(Source data)
★ ★ ★ ★ ★ ★ ★
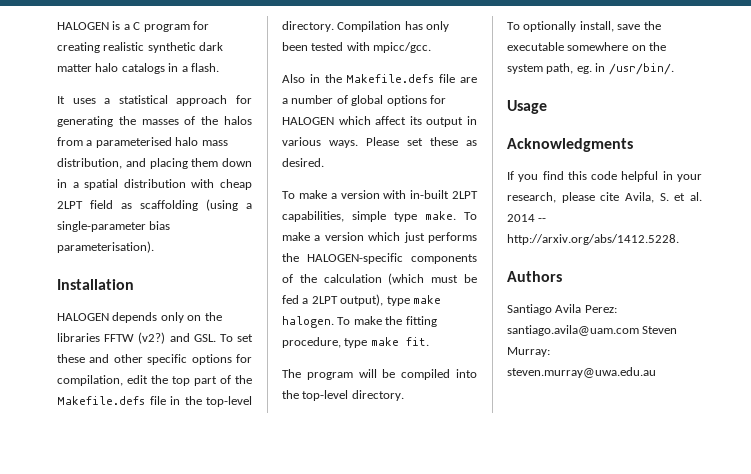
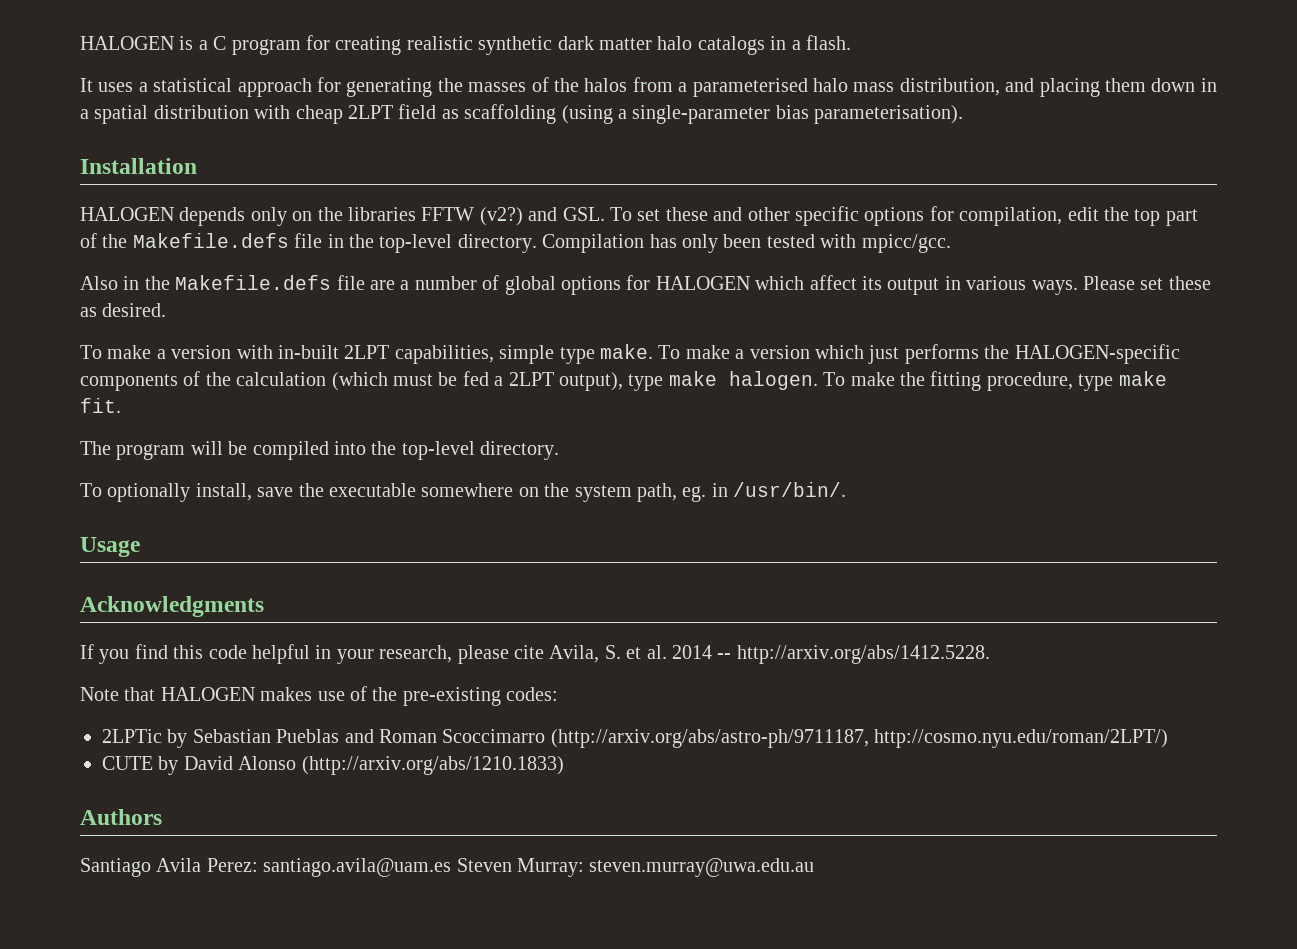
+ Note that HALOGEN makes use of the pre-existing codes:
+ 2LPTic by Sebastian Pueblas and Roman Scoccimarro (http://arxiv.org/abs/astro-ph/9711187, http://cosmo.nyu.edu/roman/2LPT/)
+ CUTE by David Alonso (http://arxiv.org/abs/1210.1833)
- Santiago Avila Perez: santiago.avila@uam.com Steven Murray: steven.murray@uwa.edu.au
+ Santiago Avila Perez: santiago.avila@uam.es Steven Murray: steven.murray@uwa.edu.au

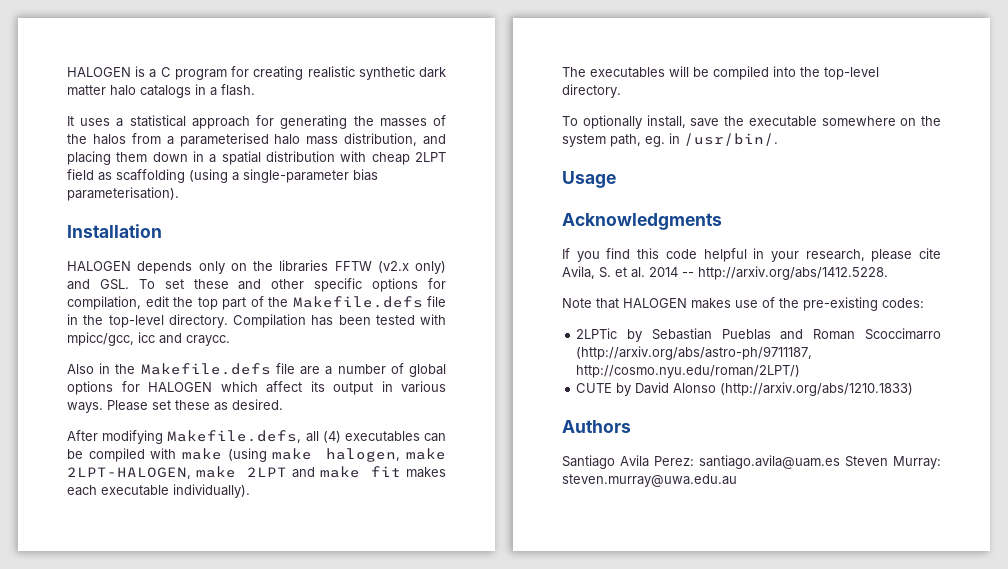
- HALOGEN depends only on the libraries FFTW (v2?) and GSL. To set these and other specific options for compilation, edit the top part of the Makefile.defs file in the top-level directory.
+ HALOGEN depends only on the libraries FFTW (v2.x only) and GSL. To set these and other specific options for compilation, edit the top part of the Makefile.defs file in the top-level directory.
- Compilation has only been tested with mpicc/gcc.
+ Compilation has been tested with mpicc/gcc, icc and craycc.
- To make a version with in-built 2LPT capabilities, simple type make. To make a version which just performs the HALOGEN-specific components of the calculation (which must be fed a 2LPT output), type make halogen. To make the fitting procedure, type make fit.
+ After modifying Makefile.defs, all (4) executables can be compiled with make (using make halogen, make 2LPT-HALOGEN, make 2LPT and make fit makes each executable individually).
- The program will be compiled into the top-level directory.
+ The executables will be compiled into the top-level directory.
★ ★ ★ ★ ★ ★ ★
(YOUR TASK): The answer should consist only of the lines from the one containing "- Compilation has" through the last line of the data, given again exactly.

(ANSWER):
- Compilation has only been tested with mpicc/gcc.
+ Compilation has been tested with mpicc/gcc, icc and craycc.
- To make a version with in-built 2LPT capabilities, simple type make. To make a version which just performs the HALOGEN-specific components of the calculation (which must be fed a 2LPT output), type make halogen. To make the fitting procedure, type make fit.
+ After modifying Makefile.defs, all (4) executables can be compiled with make (using make halogen, make 2LPT-HALOGEN, make 2LPT and make fit makes each executable individually).
- The program will be compiled into the top-level directory.
+ The executables will be compiled into the top-level directory.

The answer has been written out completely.